**INFORMATION SHOWN**:
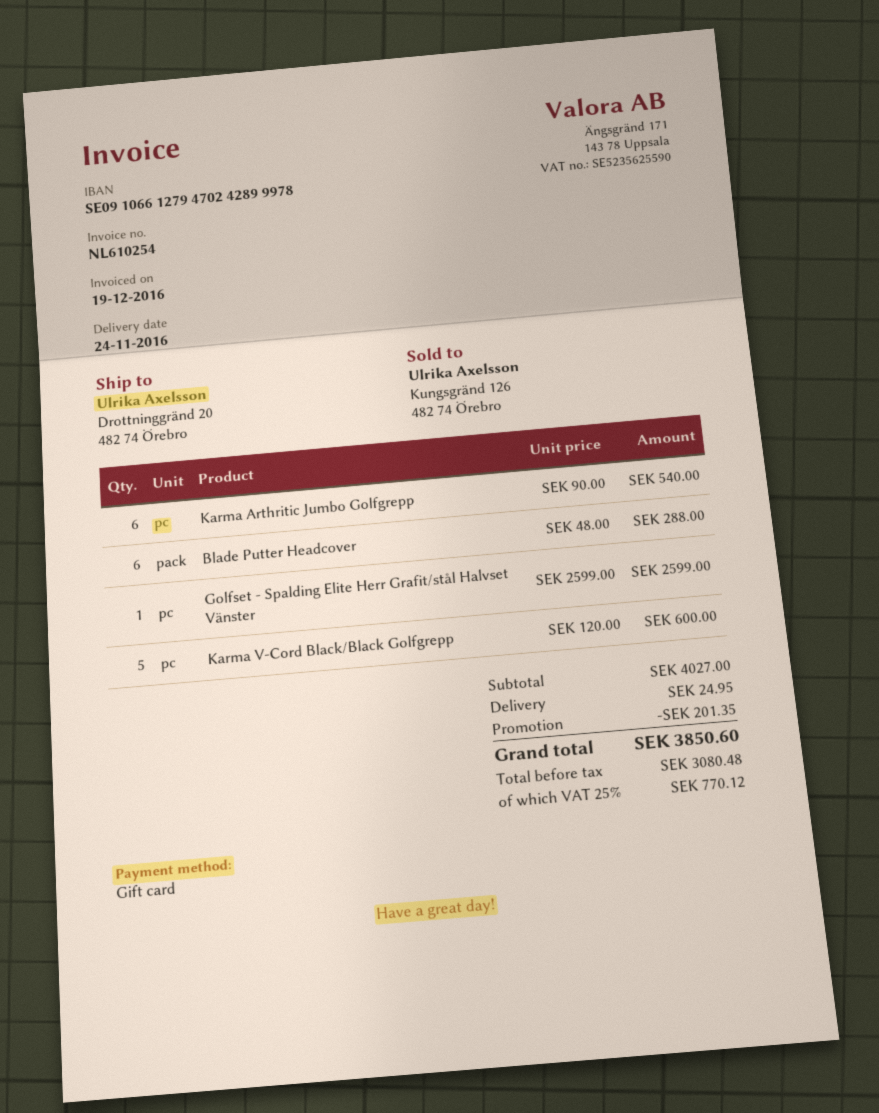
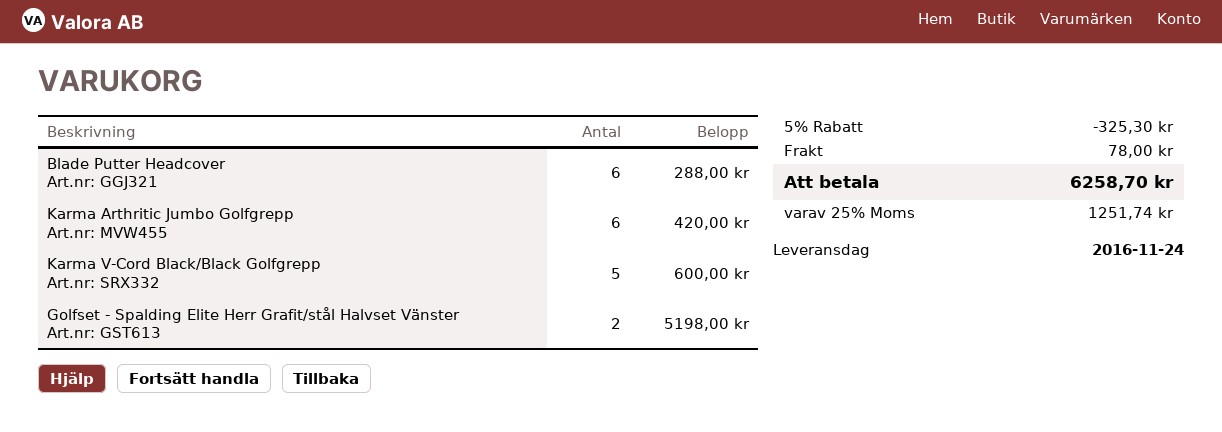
Karma Arthritic Jumbo Golfgrepp: 6 for 540.00 -> 6 for 420.00
Golfset - Spalding Elite Herr Grafit/stål Halvset Vänster: 1 for 2599.00 -> 2 for 5198.00
discount: 201.35 -> 325.30
shipping: 24.95 -> 78.00
tax: 25% = 770.12 -> 25% = 1251.74
total: 3850.60 -> 6258.70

**THE TASK**: Retype all of the material above precisely as it reads. Pictures are not part of the copy.

**ANSWER SECTION**:
Karma Arthritic Jumbo Golfgrepp: 6 for 540.00 -> 6 for 420.00
Golfset - Spalding Elite Herr Grafit/stål Halvset Vänster: 1 for 2599.00 -> 2 for 5198.00
discount: 201.35 -> 325.30
shipping: 24.95 -> 78.00
tax: 25% = 770.12 -> 25% = 1251.74
total: 3850.60 -> 6258.70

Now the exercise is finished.